"Ağaç meyvesinden bilinir, yaprağından değil."
Ödüllü yönetmen Nuri Bilge Ceylan'ın 'Ahlat Ağacı'nda gelecekte büyük bir yazar olmanın hayalini kuran Sinan ile karşılaşıyoruz ancak bu karşılamadan önce o eşsiz Anadolu manzarasını, doğanın o karanlık, gri, pastel ve toprak canlılığı ile tanıştırıyor film bizi. Gözümüze biraz ilerde merkezi bir nokta oluşturan verimsiz Ahlat Ağacı'nın, toprak ve gökyüzü arasında ve az insanın, bol rüzgarın görüntüsü eşliğinde düz arazi ve üzerine şekil veren Anadolu insanı ile olan güçlü bağına tanık oluyoruz.
Gerçek insan öyküsünü bir insan tarafından gerçekleştirilebilecek bir hikayede bulan, hedefine kilitlenmiş ve edebiyat yazarı olmayı düşünen Sinan ve onun mecbur olduğu hayatına şahit oluyoruz. Tam kopmak üzereyken kopamayan, Baba ve Oğul ilişkilerine dayalı bir yerlerde görünmeyen prangalara bağlı bir genci görüyoruz.
Ahlat Ağacı'nda karşımıza çıkan unsurlar aile içi sorunlar gibi ilerliyor olsa da film, basit bir çaresizlik meselesinden çok da uzak değildir. "Para" burada yine farklı bir sorun olarak karşımıza çıkıyor. Kaç adım ileri gidebileceğimizi hesaplarken büyük borç sonrası tüm adımlarımızı geri atmak zorunda kaldığımız en ciddi nesnelerden biri ile tekrar karşılaşıyoruz.

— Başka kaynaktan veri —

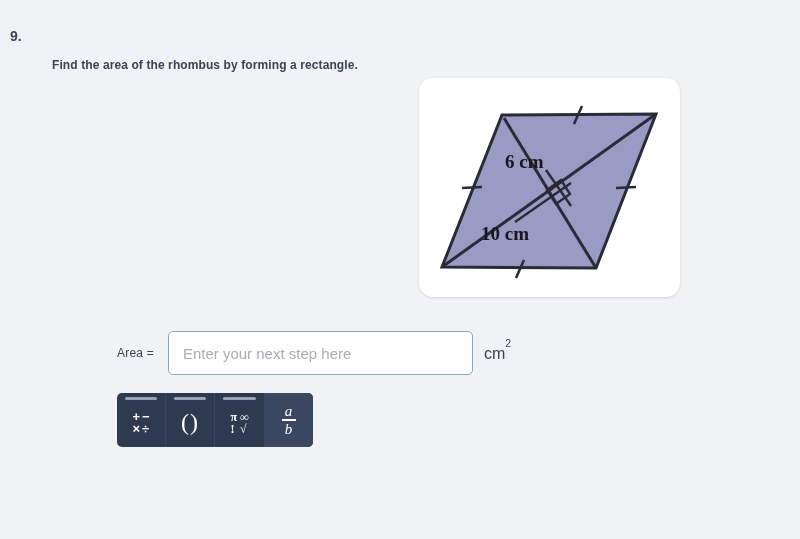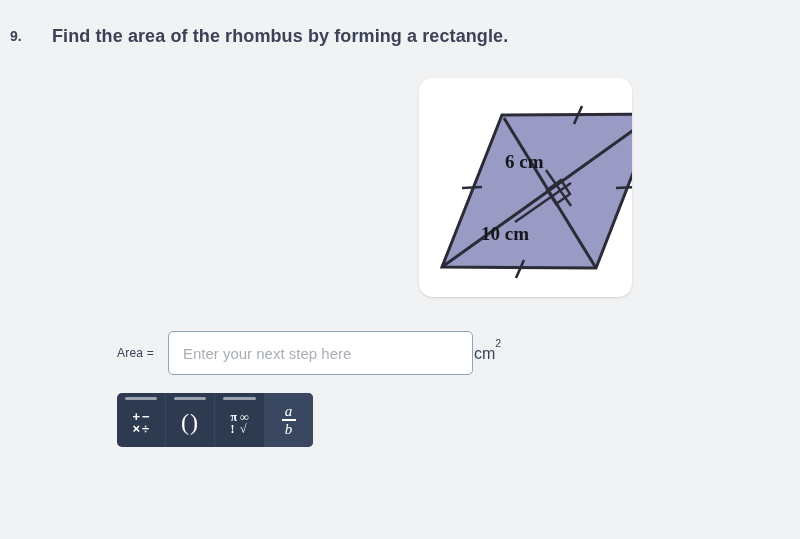--- a/index.html
+++ b/index.html
@@ -26,32 +26,33 @@
   }
   .q-number {
     width: 52px;
     padding-left: 10px;
     font-size: 14px;
     font-weight: bold;
     color: #3c4257;
     line-height: 20px;
   }
   .q-text {
-    font-size: 18px;
+    font-size: 12px;
     font-weight: bold;
     color: #3c4257;
     line-height: 20px;
     letter-spacing: 0.1px;
+    margin-top: 29px;
   }
 
   
   .figure-card {
     position: absolute;
     left: 419px; top: 78px;
-    width: 213px; height: 219px;
+    width: 261px; height: 219px;
     background: #ffffff;
     border-radius: 14px;
     box-shadow: 0 1px 3px rgba(0,0,0,0.10), 0 1px 1px rgba(0,0,0,0.04);
     overflow: hidden;
   }
   .figure-card svg { display: block; }
 
   
   .answer-row {
     position: absolute;
@@ -75,21 +76,21 @@
     font-size: 15px;
     font-family: "Liberation Sans", sans-serif;
     color: #15803d;
     padding: 0 14px;
     outline: none;
   }
   .step-input::placeholder { color: #a9aeb5; }
   .unit {
     font-size: 16px;
     color: #3c4257;
-    margin-left: 1px;
+    margin-left: 11px;
     white-space: nowrap;
   }
   .unit sup { font-size: 10.5px; top: -0.6em; position: relative; }
 
   
   .math-toolbar {
     position: absolute;
     left: 117px; top: 393px;
     height: 54px;
     background: #2e3a4f;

Merkezi olayları, içinde yaşadığımız zamanı ve mekanı yansıtır. Karşımıza çıkan Baba ve Oğul ilerdeki ağacın evlatlarıdır. İçeri ve dışarı açılan hayat penceresinden, Anadolu'nun kırsallarında mecburi bir atmosfer tasvir edilir. Disiplinsiz bir baba, bedel ödemek zorunda kalan bir çocuk ve bunlar arasında kalmış bir anne.

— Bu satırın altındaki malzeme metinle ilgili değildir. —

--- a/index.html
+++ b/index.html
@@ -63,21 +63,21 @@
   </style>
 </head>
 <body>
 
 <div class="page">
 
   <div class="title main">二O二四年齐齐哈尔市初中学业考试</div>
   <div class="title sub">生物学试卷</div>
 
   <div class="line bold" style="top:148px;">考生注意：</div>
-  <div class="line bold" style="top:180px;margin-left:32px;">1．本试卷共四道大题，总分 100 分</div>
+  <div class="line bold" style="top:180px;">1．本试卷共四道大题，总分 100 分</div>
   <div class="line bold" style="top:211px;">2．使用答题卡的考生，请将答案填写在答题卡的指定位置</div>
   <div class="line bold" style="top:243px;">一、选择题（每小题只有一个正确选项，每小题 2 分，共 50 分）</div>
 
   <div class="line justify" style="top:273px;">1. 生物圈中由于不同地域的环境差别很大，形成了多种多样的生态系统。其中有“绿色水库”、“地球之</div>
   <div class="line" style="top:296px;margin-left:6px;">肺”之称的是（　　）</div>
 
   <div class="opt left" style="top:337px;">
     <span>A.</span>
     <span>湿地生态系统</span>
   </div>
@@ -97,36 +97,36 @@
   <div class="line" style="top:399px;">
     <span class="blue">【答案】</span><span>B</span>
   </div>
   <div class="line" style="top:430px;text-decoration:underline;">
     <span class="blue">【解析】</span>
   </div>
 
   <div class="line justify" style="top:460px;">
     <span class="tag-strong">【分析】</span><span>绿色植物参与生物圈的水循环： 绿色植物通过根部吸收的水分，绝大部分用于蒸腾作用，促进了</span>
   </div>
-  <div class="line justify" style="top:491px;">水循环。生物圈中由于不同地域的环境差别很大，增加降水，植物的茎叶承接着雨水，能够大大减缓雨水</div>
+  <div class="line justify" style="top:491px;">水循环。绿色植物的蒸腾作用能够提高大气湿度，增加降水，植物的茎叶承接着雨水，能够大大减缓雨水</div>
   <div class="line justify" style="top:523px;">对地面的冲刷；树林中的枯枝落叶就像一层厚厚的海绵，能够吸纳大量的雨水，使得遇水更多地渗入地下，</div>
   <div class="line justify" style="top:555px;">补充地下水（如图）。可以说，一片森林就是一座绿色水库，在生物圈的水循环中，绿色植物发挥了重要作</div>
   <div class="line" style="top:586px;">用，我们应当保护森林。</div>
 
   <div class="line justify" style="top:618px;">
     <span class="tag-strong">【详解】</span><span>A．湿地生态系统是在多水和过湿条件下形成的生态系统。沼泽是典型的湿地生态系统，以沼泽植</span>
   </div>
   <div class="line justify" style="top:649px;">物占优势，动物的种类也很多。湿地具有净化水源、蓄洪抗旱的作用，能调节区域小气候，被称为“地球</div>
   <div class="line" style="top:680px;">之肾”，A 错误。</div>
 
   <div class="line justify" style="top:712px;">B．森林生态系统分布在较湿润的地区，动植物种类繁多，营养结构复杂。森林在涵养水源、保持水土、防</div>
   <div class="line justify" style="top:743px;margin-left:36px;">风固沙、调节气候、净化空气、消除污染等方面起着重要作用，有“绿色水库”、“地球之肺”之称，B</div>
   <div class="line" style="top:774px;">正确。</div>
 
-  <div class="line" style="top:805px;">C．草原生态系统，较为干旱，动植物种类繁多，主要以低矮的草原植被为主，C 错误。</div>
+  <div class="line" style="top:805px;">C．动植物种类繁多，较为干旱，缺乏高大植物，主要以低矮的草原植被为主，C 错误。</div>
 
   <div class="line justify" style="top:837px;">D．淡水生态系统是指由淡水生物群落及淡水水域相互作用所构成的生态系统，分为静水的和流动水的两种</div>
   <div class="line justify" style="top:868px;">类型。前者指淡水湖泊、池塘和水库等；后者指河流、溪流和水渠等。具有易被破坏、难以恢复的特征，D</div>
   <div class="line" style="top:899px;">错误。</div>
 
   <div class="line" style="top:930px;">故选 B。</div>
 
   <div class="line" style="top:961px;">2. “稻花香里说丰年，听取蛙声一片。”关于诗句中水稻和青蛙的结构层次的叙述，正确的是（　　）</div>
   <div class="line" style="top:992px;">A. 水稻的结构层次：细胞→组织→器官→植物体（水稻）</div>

Nuri Bilge Ceylan'ın bir yönetmen olarak 'Üç Maymun', 'Kış Uykusu', 'Bir Zamanlar Anadolu'da' yapımlarının ardından, yine dikkatleri üzerine çeken bir film yapmayı başarmış. Bu filminde karakterlerin ve doğanın gerçeğini sert bir acıyla yansıtmaya çalışıyor.
"Bizler bir şey değiliz, kesinlikle hiçiz."

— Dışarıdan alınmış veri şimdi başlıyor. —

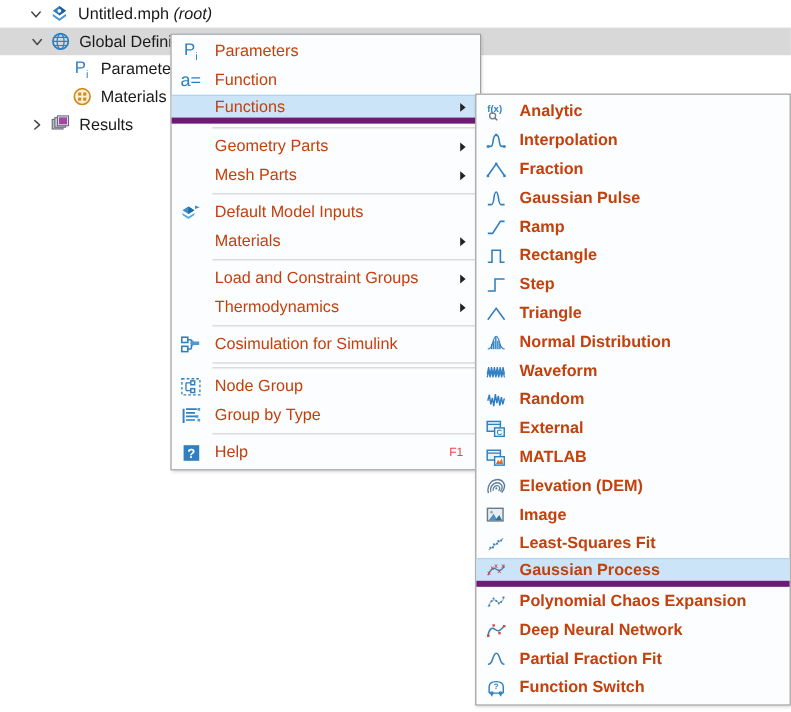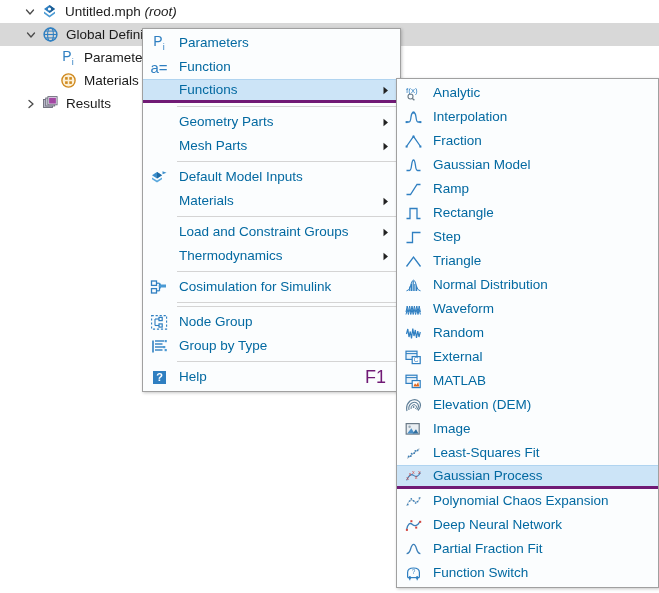--- a/index.html
+++ b/index.html
@@ -72,55 +72,56 @@
   }
   #menu-main {
     left: 142px;
     top: 28px;
     width: 259px;
   }
   #menu-sub {
     left: 396px;
     top: 78px;
     width: 263px;
+    font-weight: bold;
   }
   .mi {
     position: relative;
     height: 24px;
     display: flex;
     align-items: center;
     box-sizing: border-box;
     padding: 0 6px 0 4px;
     white-space: nowrap;
     cursor: default;
   }
   .mi.highlight {
     background: #cce4f7;
     border-top: 1px solid #b0d4f0;
-    border-bottom: 3px solid #701a75;
+    border-bottom: 5px solid #701a75;
   }
   .mi-icon {
     width: 24px;
     min-width: 24px;
     height: 20px;
     display: flex;
     align-items: center;
     justify-content: center;
     margin-right: 8px;
   }
   .mi-icon svg { display: block; }
   .mi-label {
     flex: 1;
     font-size: 13.5px;
-    color: #0369a1;
+    color: #c2410c;
     line-height: 1;
   }
   .mi-accel {
-    font-size: 18px;
-    color: #701a75;
+    font-size: 10px;
+    color: #ef4444;
     margin-left: 12px;
     margin-right: 8px;
   }
   .mi-arrow {
     width: 12px;
     min-width: 12px;
     display: flex;
     align-items: center;
     justify-content: center;
     margin-right: 2px;
@@ -417,21 +418,21 @@
     </span>
     <span class="mi-label">Fraction</span>
   </div>
 
   <div class="mi">
     <span class="mi-icon">
       <svg width="19" height="17" viewBox="0 0 19 17">
         <path d="M2.5 13.5 L5.5 13.5 Q7 13.5 7.6 8 Q8.3 3 9.5 3 Q10.7 3 11.4 8 Q12 13.5 13.5 13.5 L16.5 13.5" fill="none" stroke="#2f7fc1" stroke-width="1.3"></path>
       </svg>
     </span>
-    <span class="mi-label">Gaussian Model</span>
+    <span class="mi-label">Gaussian Pulse</span>
   </div>
 
   <div class="mi">
     <span class="mi-icon">
       <svg width="19" height="17" viewBox="0 0 19 17">
         <path d="M2.5 13.5 L6.5 13.5 L13 3.5 L16.5 3.5" fill="none" stroke="#2f7fc1" stroke-width="1.3"></path>
       </svg>
     </span>
     <span class="mi-label">Ramp</span>
   </div>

Her zaman bu tür hikayelerde yalın bir aktör ile karşılaşırız. Sinan kendi sefaleti içinde dolaşır ve dışarıdan gelen ani bir rüzgar sonrasında yapraklar, daha farklı yönlere doğru savrulur. "Doğa Ana" ne kadar kötü olabilir ki?
Hayatımın en kederli çıkmazlarına girdiğim, ağır depresyonu tattığım, hiçliğe yaklaştığım, uzun, sıkıcı ve sessiz, mükemmel bir üç saat geçirdim diyebilirim.